Begitu juga lembaga survei, semua harus dilakukan secara akademik dan terbuka. Seharusnya hasil survei jangan dipublikasi dan hasilnya digunakan untuk merancang program calon atau partai politik tertentu. Pasalnya, survei itu dilakukan dengan metode berbeda-beda sehingga hasil survei pun tidak sama. Itu bisa mengganggu harmonisasi dan gampang memancing keributan di masyarakat.

Ia menyarankan agar dikembangkan seminar akademik terbuka. Seperti di Papua, di sana bukan LSM dan lembaga survei yang menentukan, tapi bisa dilakukan diskusi karena ada beberapa partai, juga bagaimana pemilihan noken. Beda dengan daerah lain yang banyak terdapat universitas.

Menurutnya, universitas bisa dirangkul dan digerakkan sebagai menara gading keilmuan untuk memberi pencerahan untuk melakukan survei. Memang kadang-kadang hasil survei yang dilakukan universita berlawanan dengan hasil survei dan pengamat. Tapi itulah bingkai yang harus diperhatikan.

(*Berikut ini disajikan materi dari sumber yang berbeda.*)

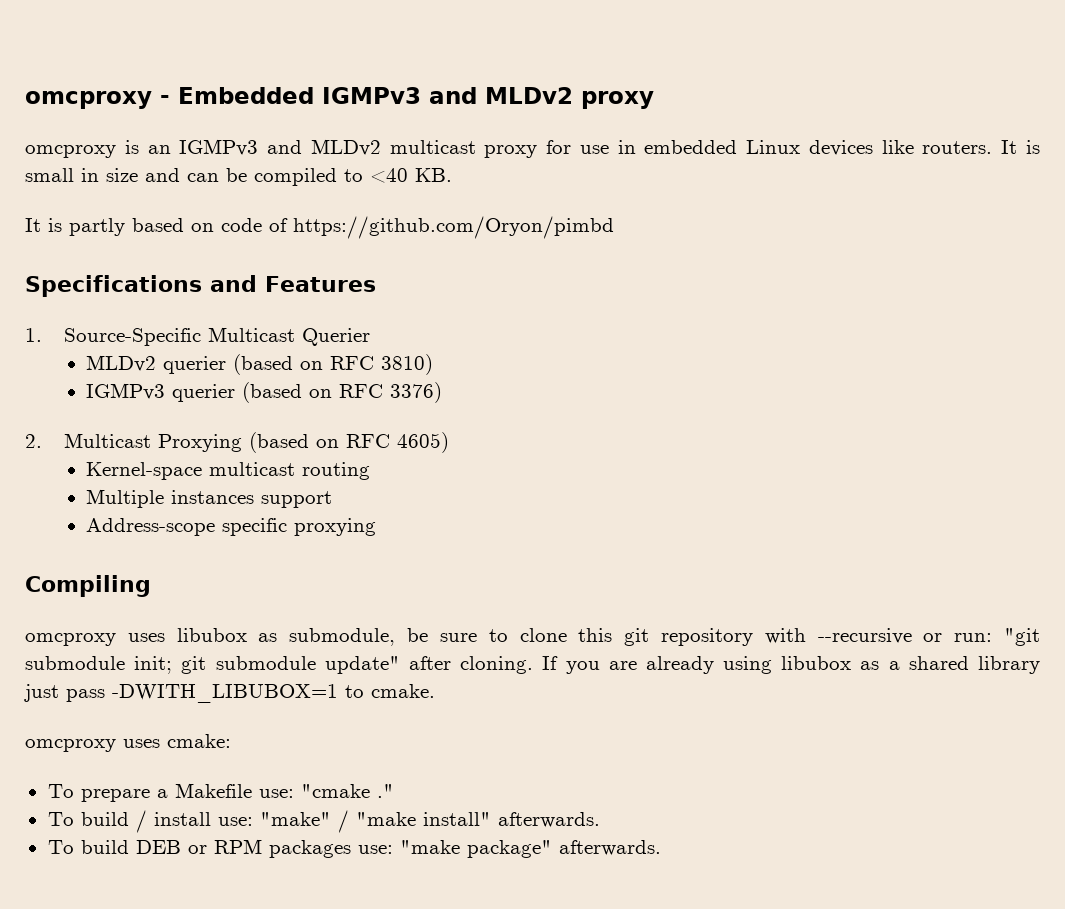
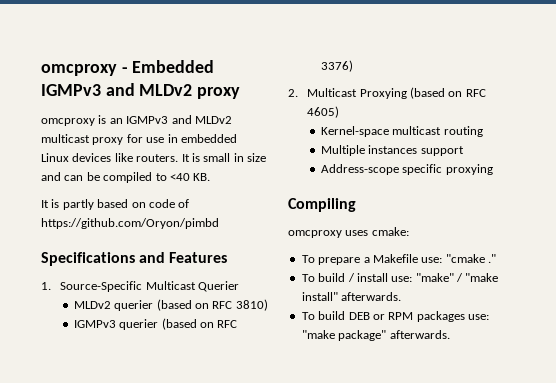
- omcproxy uses libubox as submodule, be sure to clone this git repository with --recursive or run: "git submodule init; git submodule update" after cloning. If you are already using libubox as a shared library just pass -DWITH_LIBUBOX=1 to cmake.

“Kita semuanya harus jadi ‘polisi’ bagi negeri kita, bukan hanya polisi berseragam itu, tapi diri kita dan masyarakat. Dengan pembelajaran yang bagus dan metodologi yang logis, maka kita dan masyarakat akan bisa menjaga sendiri sehingga tidak mudah termakan provokasi. Karena betapa mahalnya provokasi itu karena akibatnya adalah kerusakan harta benda, mungkin nyawa, dan itu tidak bisa dipulihkan. Siapa yang akan menggantinya? Akhirnya korbannya makin panjang,” kata Prof Syaiful Bakhri.